Metagenome sequencing of the starter culture revealed the presence of 1.15% phage-related DNA sequences in the metagenome. OGs analysis also indicated the presence of prophage DNA in L. lactis (an average of 1.75%) and Lc. mesenteroides (0.65%) genome scaffolds. These observations illustrate the presence of mobile (pro)phages that interact with the strains. To demonstrate the presence of free phages in the starter culture supernatant, plaque formation was monitored using the 7 sequenced L. lactis strains as indicator strains. Approximately 106 plaque-forming unit (pfu) per ml, 104, 102 pfu per ml were detected in the supernatant with TIFN1, TIFN5 and TIFN7 as indicators, respectively (data not shown). The phages were isolated and designated as ΦTIFN1, ΦTIFN5 and ΦTIFN7, for which the host range and plaque-forming efficacy were determined. Preliminary sequence analysis indicated that ΦTIFN1 and ΦTIFN7 belong to the p335 (Samson and Moineau, 2010), whereas ΦTIFN5 belongs to p936 subgroup of lactococcal bacteriophages (data not shown).

To find out whether the phage resistance profile is conserved within genetic lineages, 2-to-4 single colony isolates from each genetic lineage were challenged with ΦTIFN1, ΦTIFN5 and ΦTIFN7. The host strains TIFN1, TIFN5 and TIFN7 displayed the highest sensitivity for their corresponding phages (Figure 4). All strains that were tested and that belonged to genetic lineage 1 were sensitive for ΦTIFN1, albeit with remarkably different magnitudes of sensitivity (4–7 orders of magnitude in pfu). A similar sensitivity profile for ΦTIFN5 was observed for the isolates belonging to genetic lineage 5. In contrast, TIFN7 was found to be the only sensitive strain to the phage ΦTIFN7 within genetic lineage 7. The phages were also active on other genetic lineages, with the exception of lineage 2 and 3. These results demonstrate a considerable phage sensitivity variation within and between the genetic lineages.

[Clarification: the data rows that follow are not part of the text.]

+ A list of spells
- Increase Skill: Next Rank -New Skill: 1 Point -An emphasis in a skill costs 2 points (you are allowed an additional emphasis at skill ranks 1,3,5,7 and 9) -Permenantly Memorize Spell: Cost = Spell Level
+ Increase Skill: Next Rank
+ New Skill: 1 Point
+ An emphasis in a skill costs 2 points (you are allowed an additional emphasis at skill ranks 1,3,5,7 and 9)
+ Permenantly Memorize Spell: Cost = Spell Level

Community stability of the starter culture under a back-slopping propagation regime

Back-slopping is the traditional way of propagating starter cultures. Experience teaches that undefined, mixed cultures with a history of back-slopping are more stable against environmental fluctuations as compared with defined starters. One reason for the observed resilience may be the continuous diversification and the resulting heterogeneity of the community members, which can prevent the loss of genetic potential from the population as a whole under environmental fluctuation. In line with this hypothesis, heterogeneous phage sensitivity of strains within and between the genetic lineages supports a dynamic process, where phage sweeps eradicate sensitive cells but fail to eradicate an entire lineage.

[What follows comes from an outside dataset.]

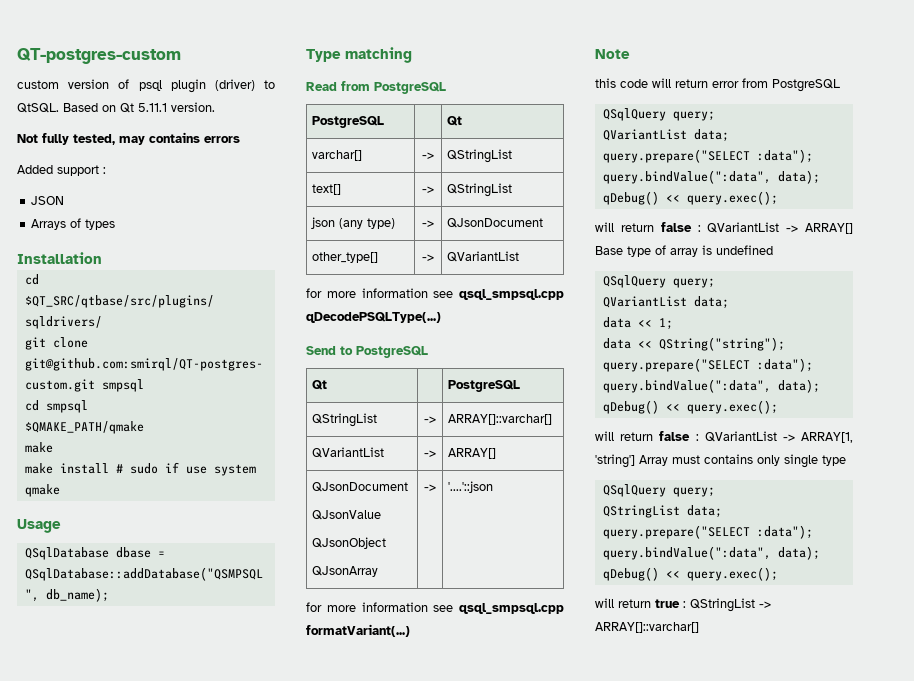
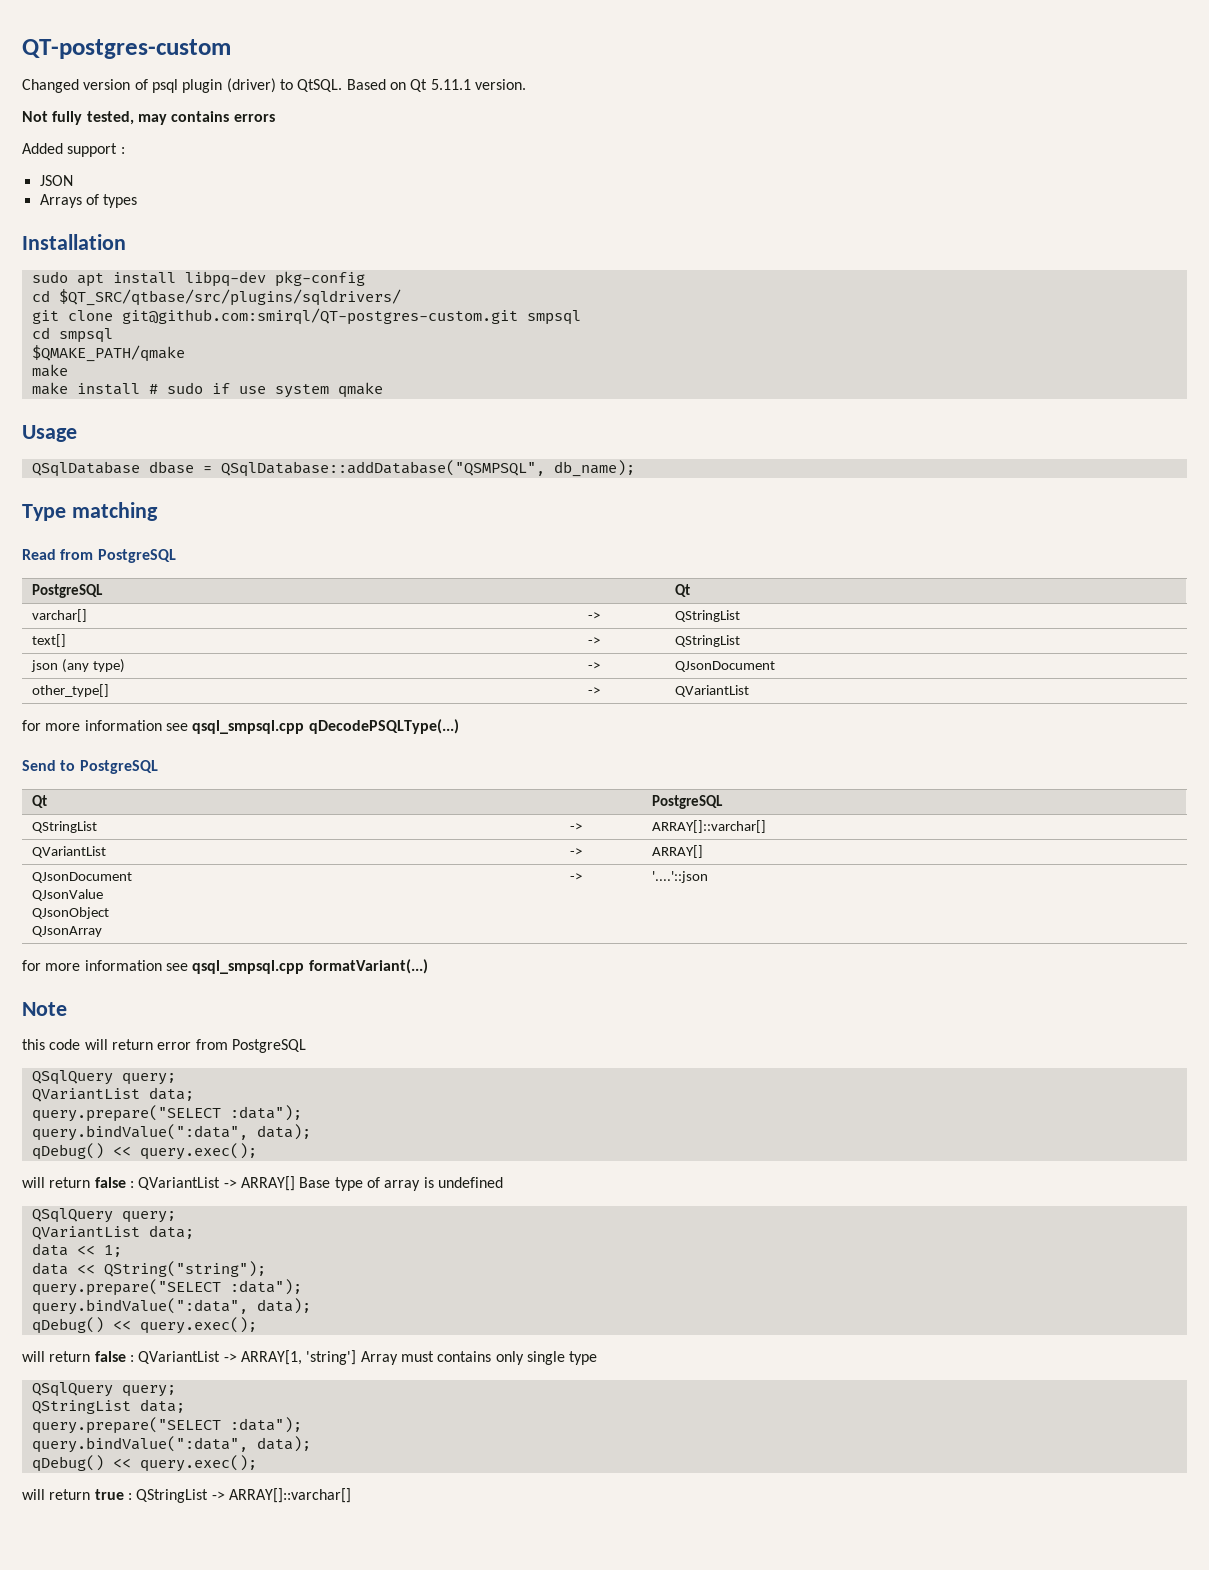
- custom version of psql plugin (driver) to QtSQL.
+ Changed version of psql plugin (driver) to QtSQL.
+ sudo apt install libpq-dev pkg-config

To demonstrate that this process is operational, we propagated the starter for several weeks in milk by daily subculturing and monitored the titer of phages using L. lactis TIFN1 as an indicator organism (Figure 5a). The initial phage titer of 107 pfu per ml increased in both parallel cultures and followed a sharp decline after 5 days, indicating the disappearance of the host strain population from the community. After 11 days, phage counts showed a sharp increase reaching the levels of almost 109 pfu per ml, followed by a second decline. Interestingly, genetic lineage quantification by quantitative PCR did not indicate steep fluctuations in the community composition (Figure 5b). Even though the phage predation pressure on TIFN1 strain showed dramatic changes over time, the genetic lineages 1&5 were maintained with only small changes in their relative abundance. This experiment illustrates that the individual strains, which are sensitive to a particular phage may be eradicated at certain stages of propagation, but this only marginally affects the relative abundance of the lineage they belong to within community.

Figure 5.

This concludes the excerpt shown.